Although these and other factors associated with low to moderate prenatal alcohol consumption that reduce the likelihood of adverse neurodevelopmental outcomes are routinely included in multivariable adjustment, they may still result in unmeasured confounding. Additionally, sample sizes typically limit the ability to include the multitude of variables necessary to establish true exchangeability. As a result (and common in all observational studies), the degree to which residual confounding persists—as evidenced by positive associations often reported between low to moderate PAE and offspring neurodevelopmental outcomes—must be considered because there is no conceivable benefit on these outcomes from PAE itself.^63,64

Effect modification

In addition to confounding, which affects the internal validity (bias) of an estimate, the effect modification of the estimate by factors associated with the outcome (which can be termed modifiers or moderators) must be considered. Although not a source of bias, this occurs when the magnitude of the effect varies across levels of a third variable, which may contribute to heterogeneity in effect estimates across studies. Here, the authors hypothesize higher socioeconomic status associated with low to moderate PAE to be the third variable. For example, women consuming low to moderate levels of alcohol in pregnancy, which as previously noted is associated with higher socioeconomic status, may have more resources at their disposal postnatally compared to either women who abstain or women who consume large quantities of alcohol, providing a more enriched environment for the offspring. These factors include the likelihood to breastfeed, high-quality childcare, reduced environmental exposures, higher levels of social support, access to health care, reduced caregiver stress, and educational resources available to the child, which benefit neurodevelopmental outcomes. When effect estimates for PAE are not stratified by these potential modifiers, outcomes most vulnerable to PAE may be masked by the preponderance of protective factors associated with low to moderate PAE.

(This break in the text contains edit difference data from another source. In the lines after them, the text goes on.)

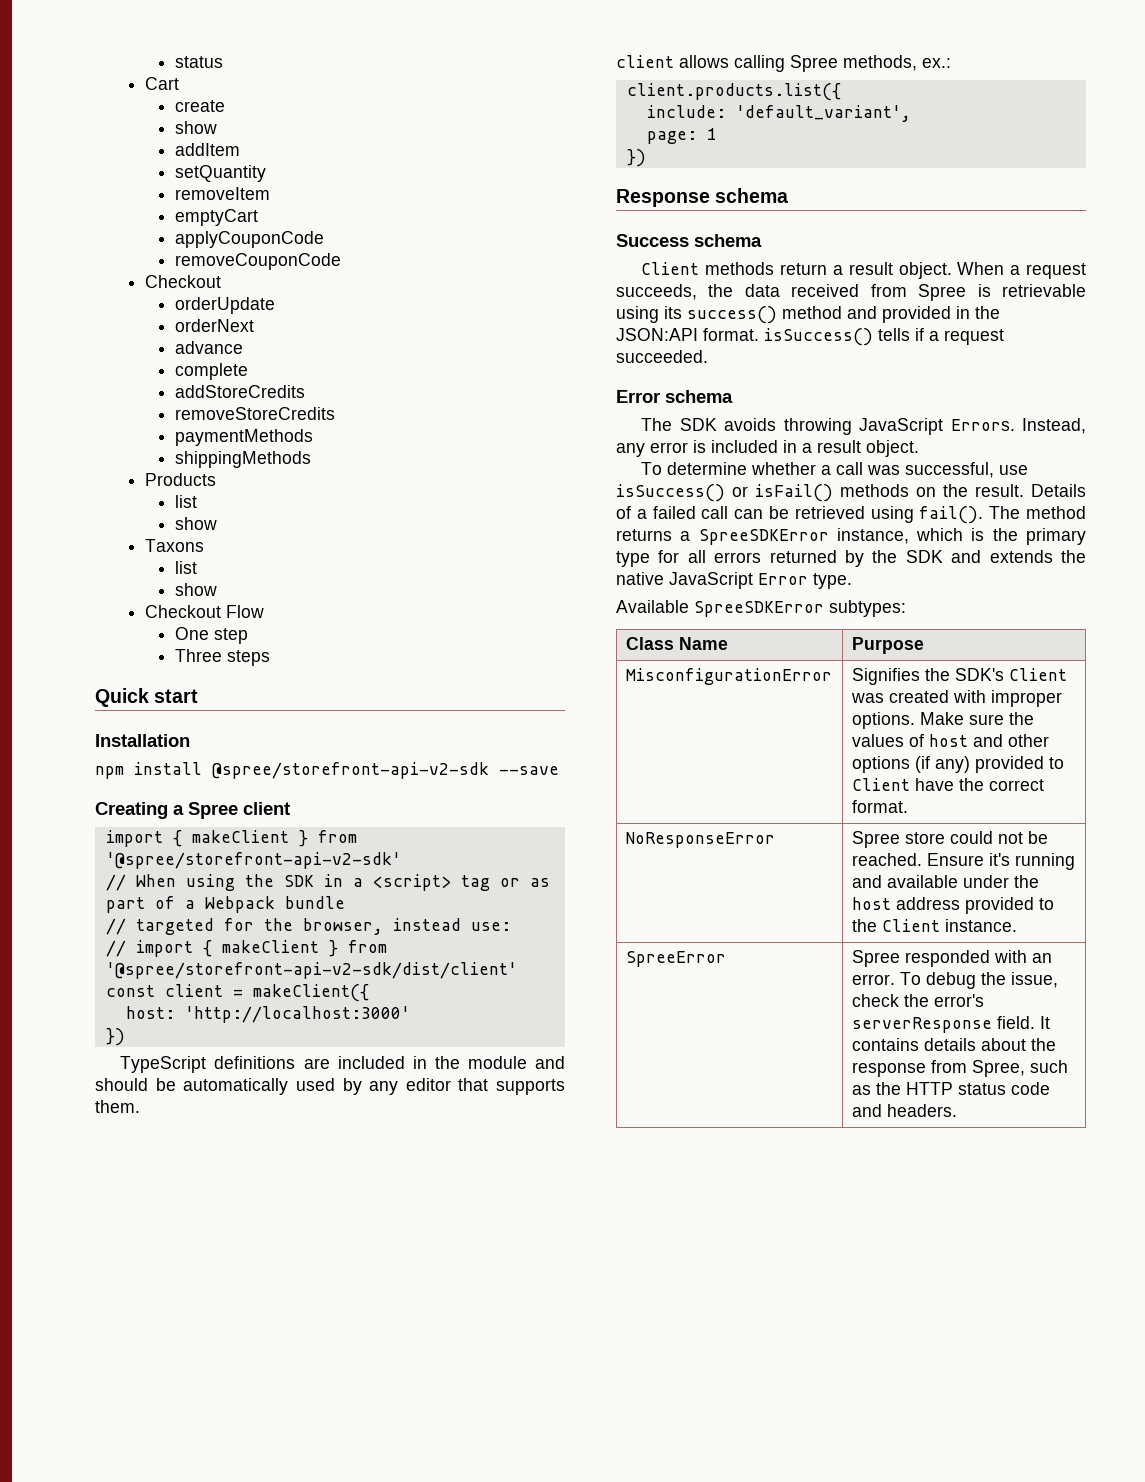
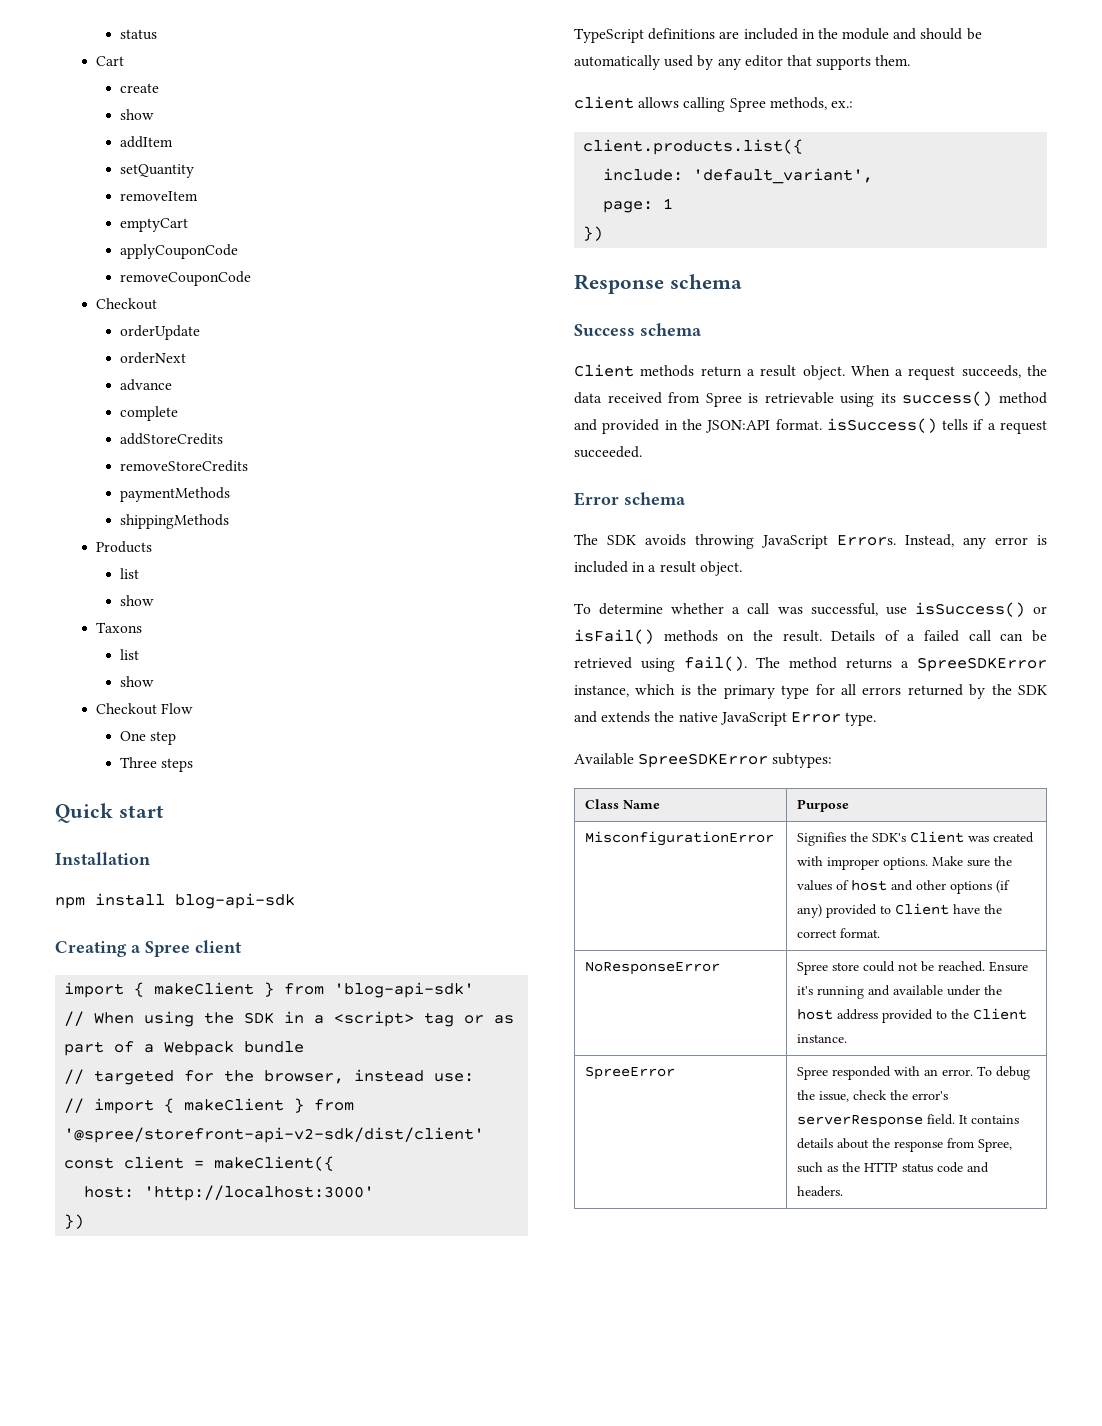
- npm install @spree/storefront-api-v2-sdk --save
+ npm install blog-api-sdk
- import { makeClient } from '@spree/storefront-api-v2-sdk'
+ import { makeClient } from 'blog-api-sdk'

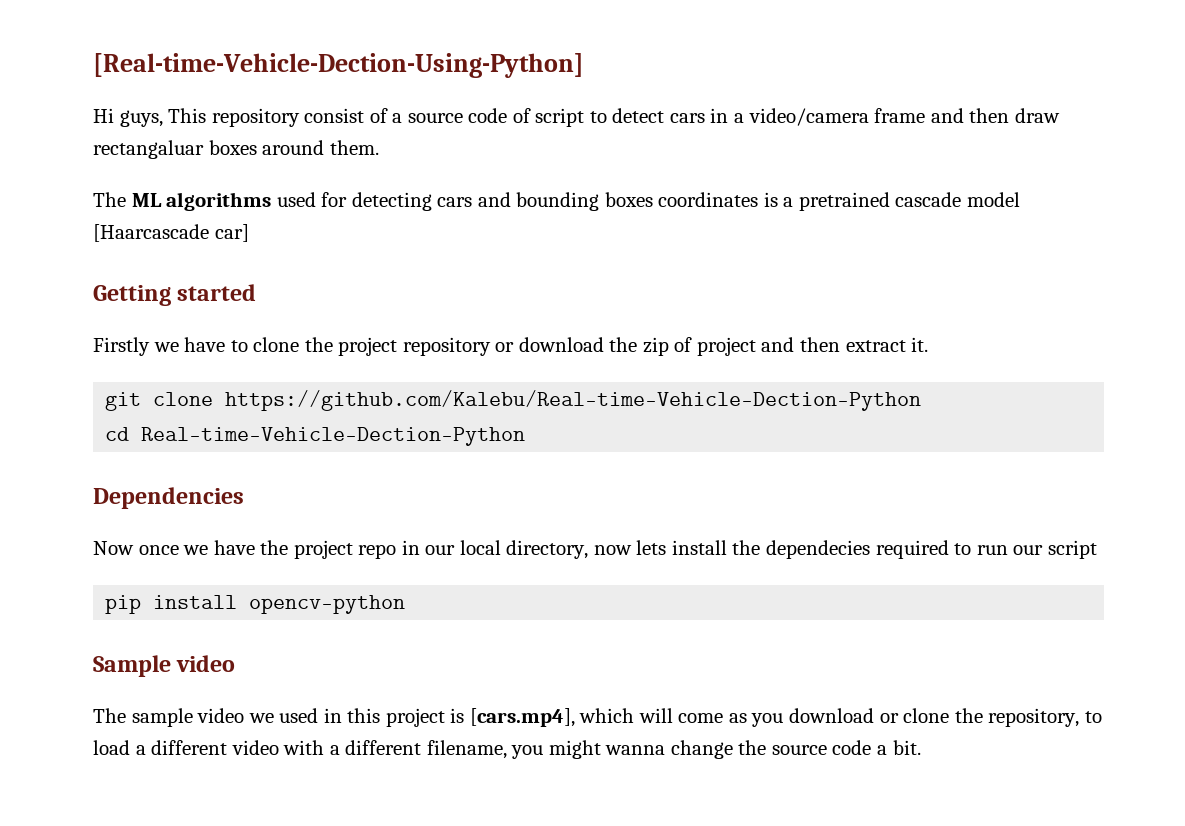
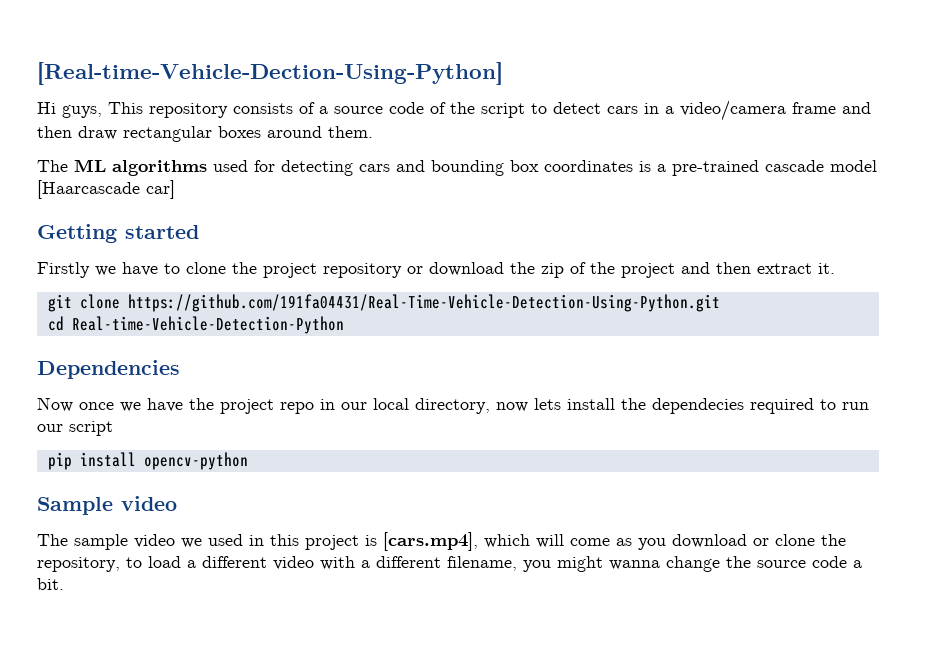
- Hi guys, This repository consist of a source code of script to detect cars in a video/camera frame and then draw rectangaluar boxes around them.
+ Hi guys, This repository consists of a source code of the script to detect cars in a video/camera frame and then draw rectangular boxes around them.
- The ML algorithms used for detecting cars and bounding boxes coordinates is a pretrained cascade model [Haarcascade car]
+ The ML algorithms used for detecting cars and bounding box coordinates is a pre-trained cascade model [Haarcascade car]
- Firstly we have to clone the project repository or download the zip of project and then extract it.
+ Firstly we have to clone the project repository or download the zip of the project and then extract it.
- git clone https://github.com/Kalebu/Real-time-Vehicle-Dection-Python
+ git clone https://github.com/191fa04431/Real-Time-Vehicle-Detection-Using-Python.git
- cd Real-time-Vehicle-Dection-Python
+ cd Real-time-Vehicle-Detection-Python

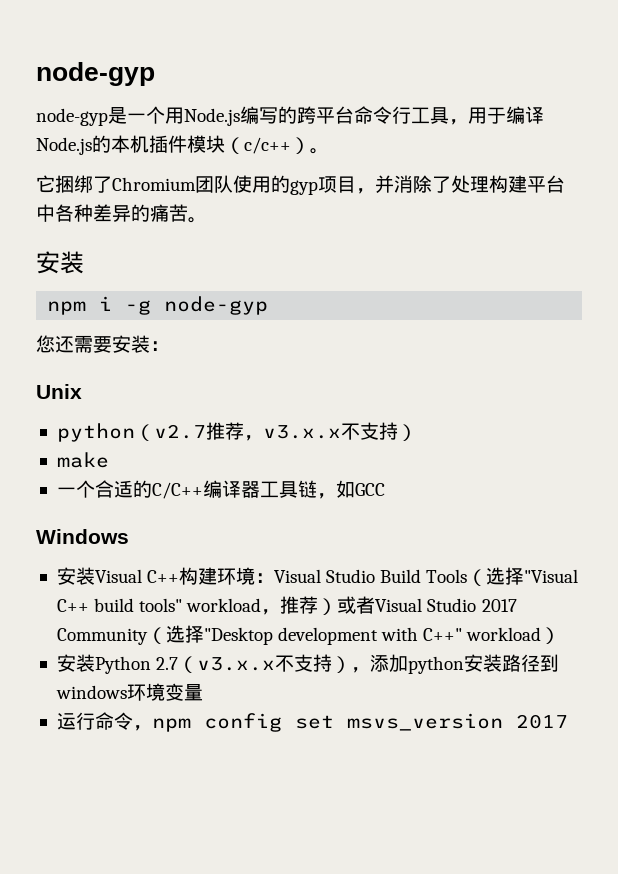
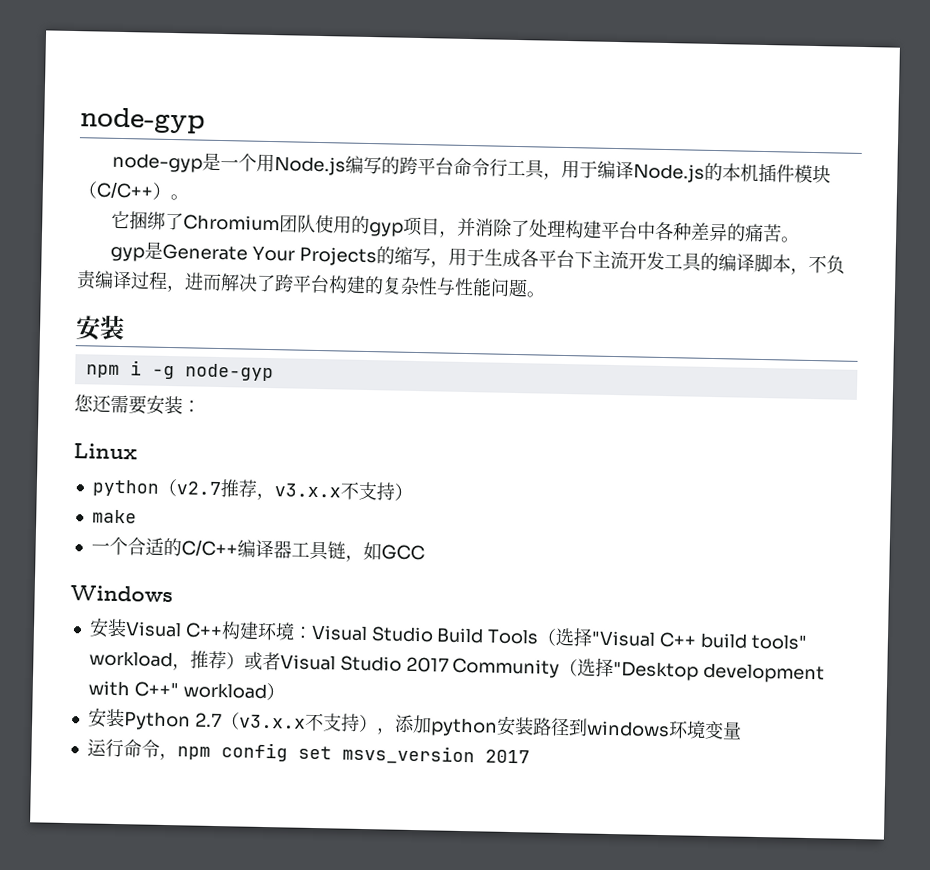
- node-gyp是一个用Node.js编写的跨平台命令行工具，用于编译Node.js的本机插件模块（c/c++）。
+ node-gyp是一个用Node.js编写的跨平台命令行工具，用于编译Node.js的本机插件模块（C/C++）。
+ gyp是Generate Your Projects的缩写，用于生成各平台下主流开发工具的编译脚本，不负责编译过程，进而解决了跨平台构建的复杂性与性能问题。
- Unix
+ Linux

In summary, the null or protective effects attributed to low to moderate PAE on neurodevelopmental outcomes are likely, at least in part, attributable to unmeasured confounding associated with the exposure as well as to effect modification by postnatal factors that favor children with low to moderate PAE. Many statistical tools exist to address confounding (e.g., propensity score adjustment, inverse probability of treatment weights) and effect modification (e.g., stratification, re-weighting to a standardized sample). However, these options are imperfect because of the strong psychosocial patterning of PAE and insufficient resources to validly measure all potential confounding variables or examine associations across population subgroups. Further, as previously noted, there is a high degree of nuance in the operationalization of PAE, highly likely leading to misclassification of exposure and attenuation of results. To overcome these challenges, researchers have begun applying novel study designs and exposure models to this research. The following section highlights a few such approaches.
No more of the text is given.